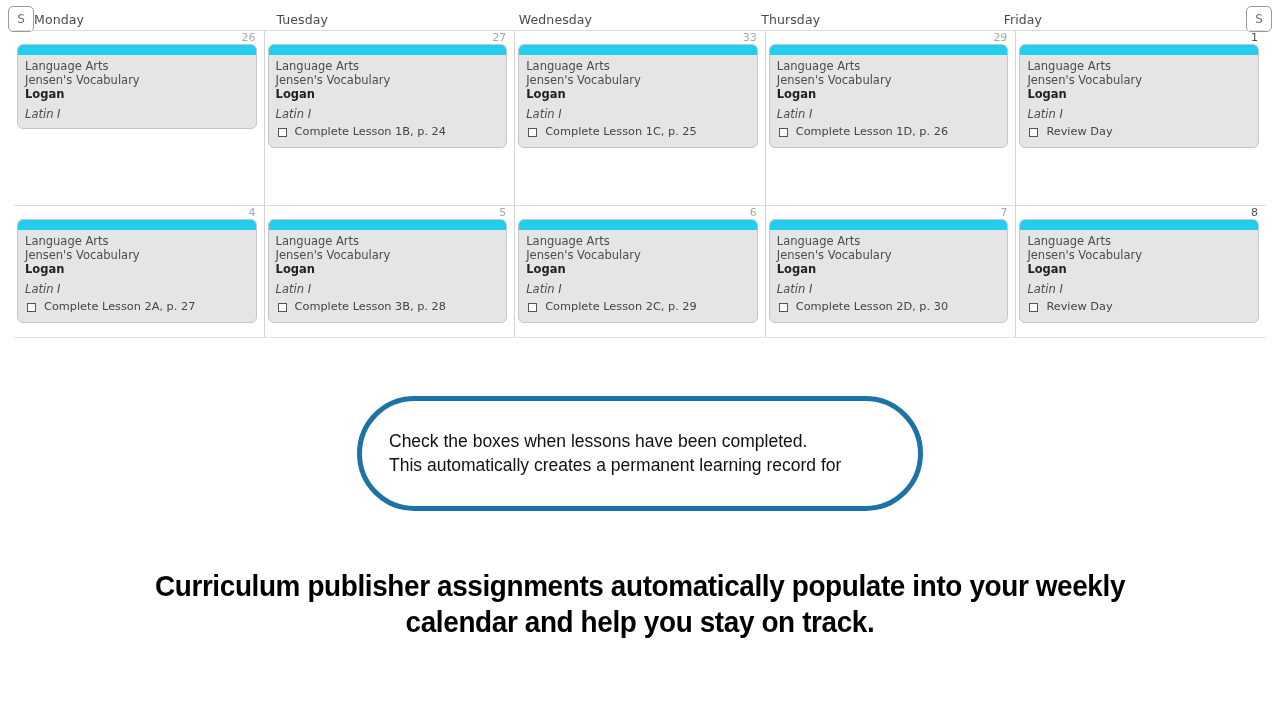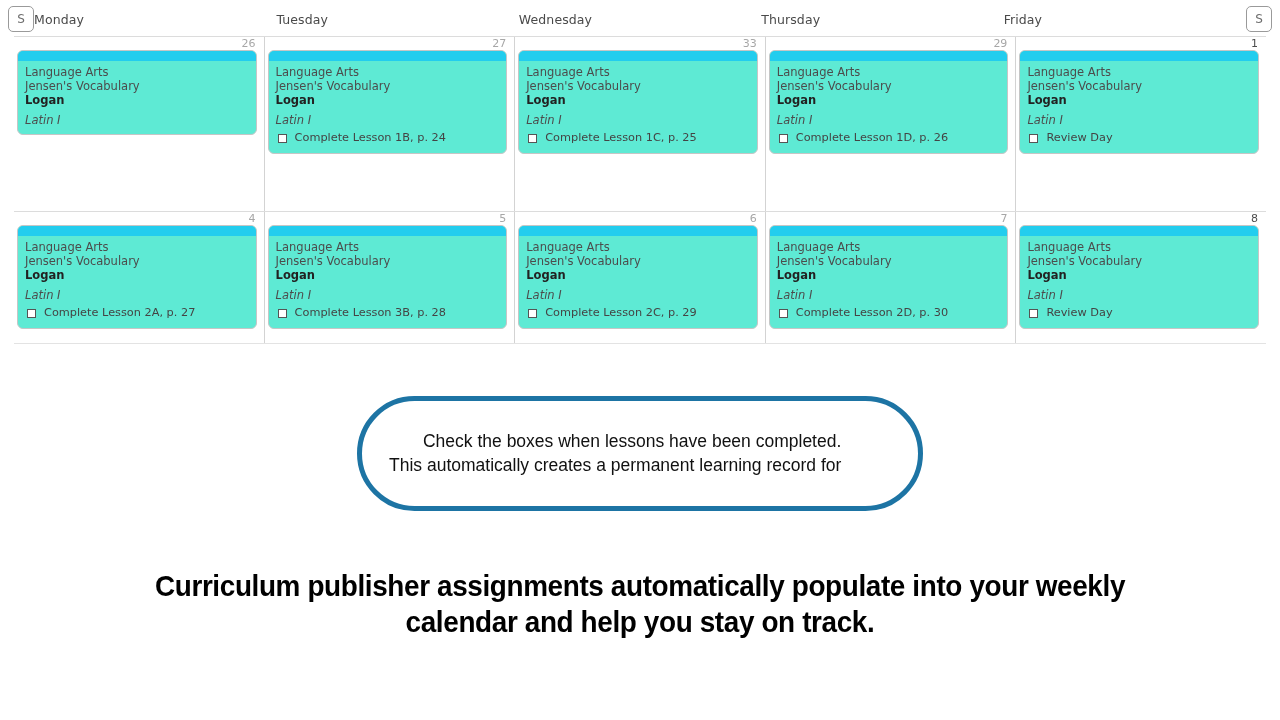"26" .cal-grid { top: 36px -> 30px }
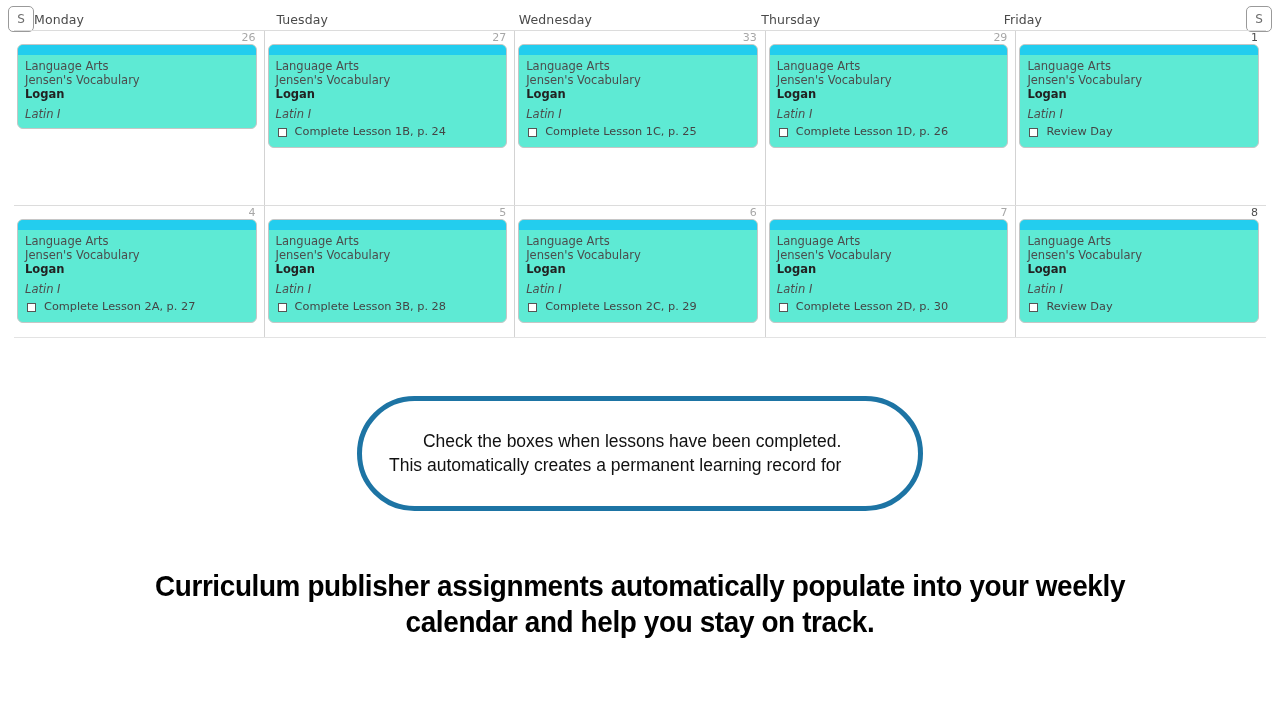"Language Arts" .event-card { background: #5eead4 -> #e5e5e5 }
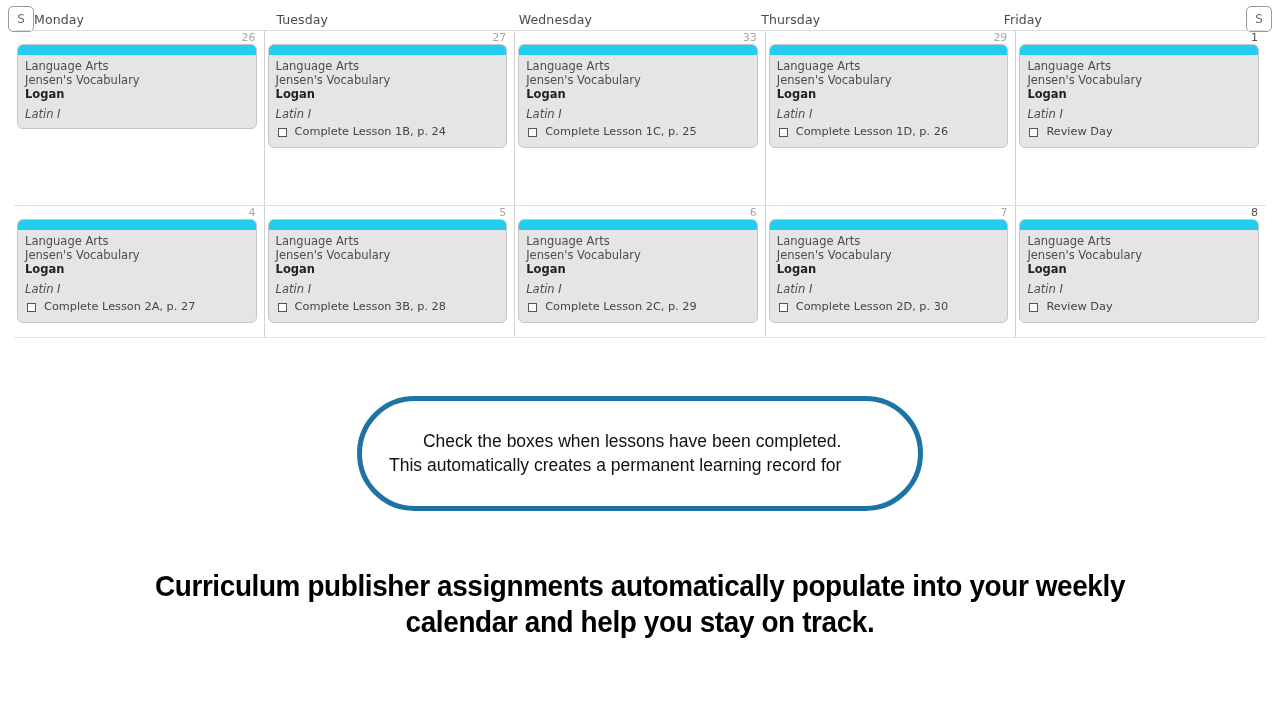"Check the boxes when lessons" .callout-text { text-align: right -> none }
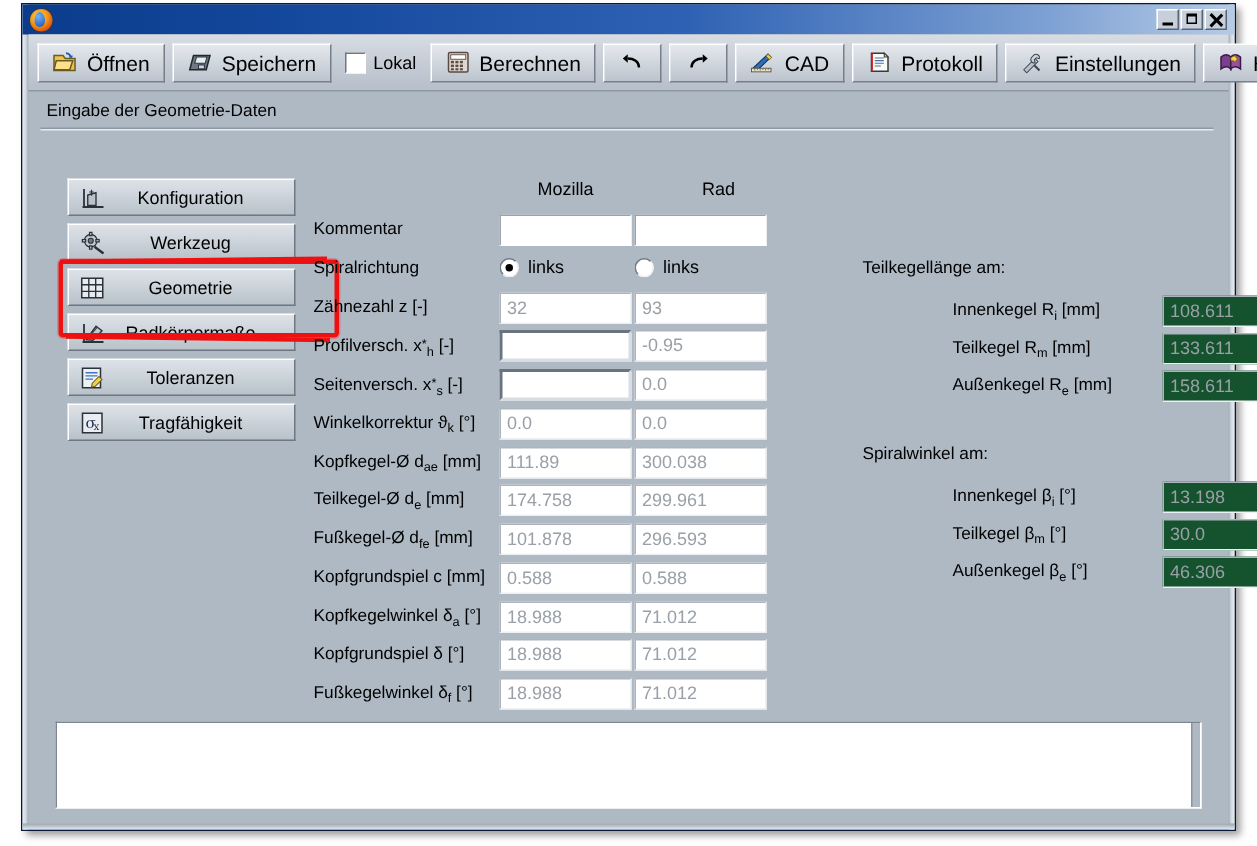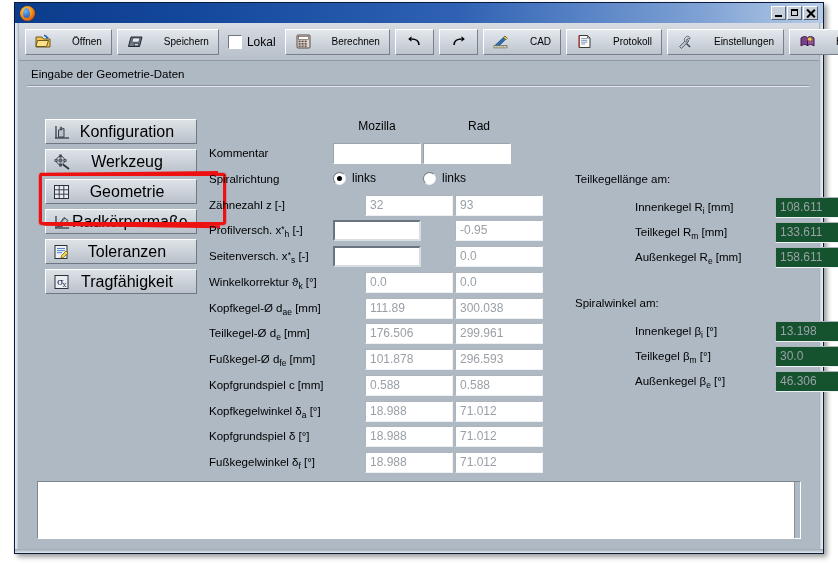"Öffnen" .tbtn { font-size: 10px -> 14px; gap: 20px -> 6px }
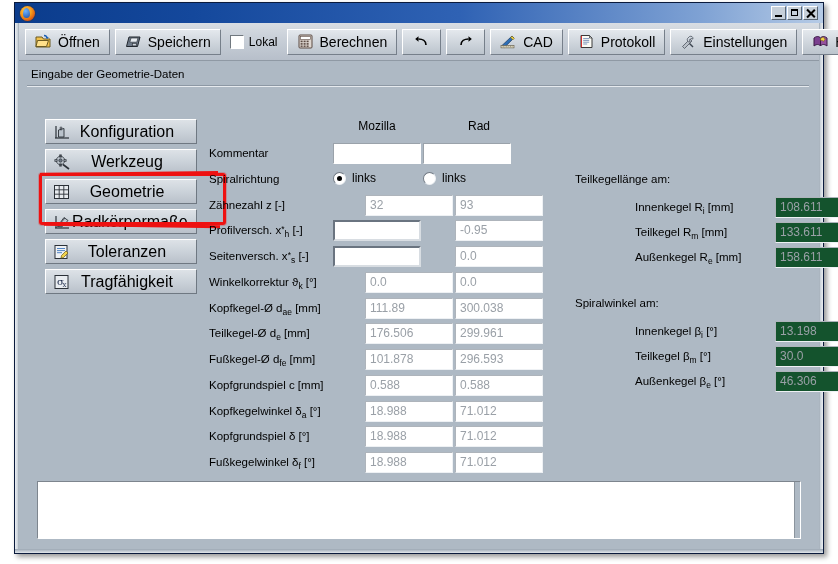"Konfiguration" .sbtn .slabel { font-size: 16px -> 12px }
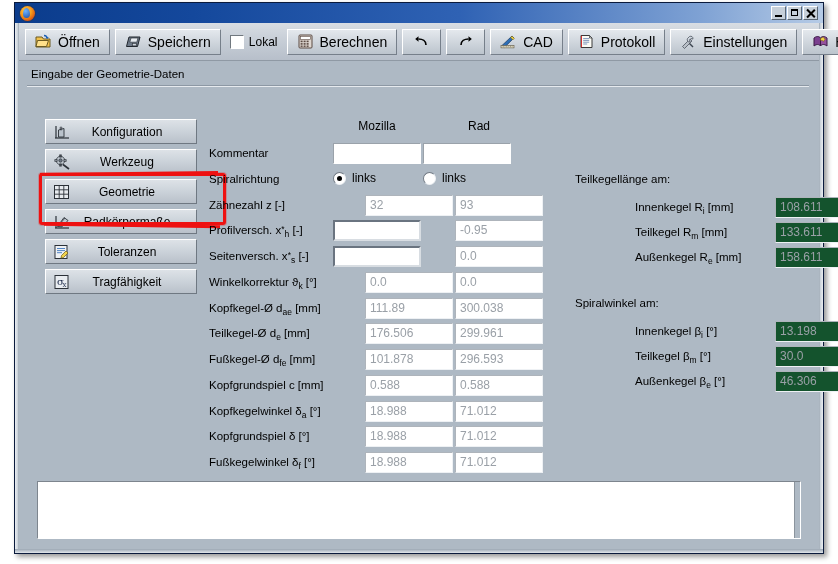"32" .fld.ro { margin-left: 32px -> none }
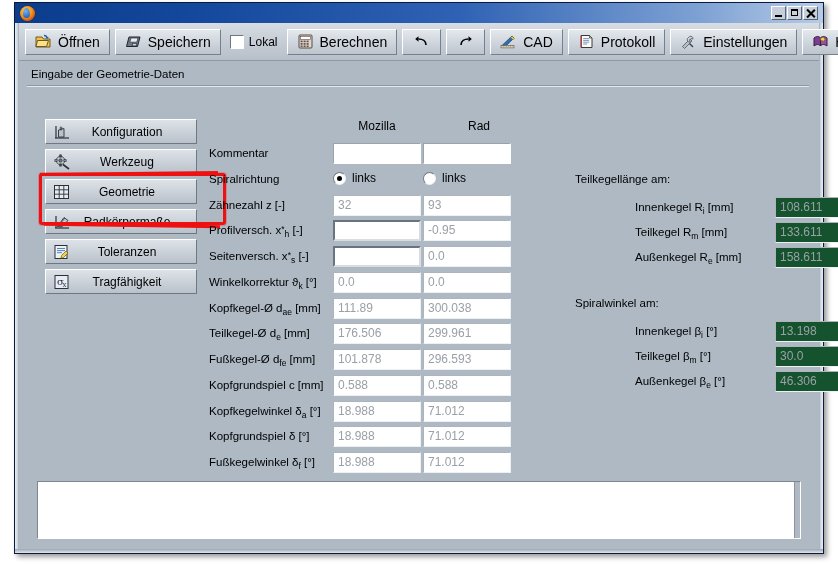"176.506" span.fld { text: 176.506 -> 174.758 }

***

- **WHAT IS BEING ASKED**:
Once more, please print all the lines above exactly, without their pictures.

- **YOUR SOLUTION**:
"26" .cal-grid { top: 36px -> 30px }
"Language Arts" .event-card { background: #5eead4 -> #e5e5e5 }
"Check the boxes when lessons" .callout-text { text-align: right -> none }
"Öffnen" .tbtn { font-size: 10px -> 14px; gap: 20px -> 6px }
"Konfiguration" .sbtn .slabel { font-size: 16px -> 12px }
"32" .fld.ro { margin-left: 32px -> none }
"176.506" span.fld { text: 176.506 -> 174.758 }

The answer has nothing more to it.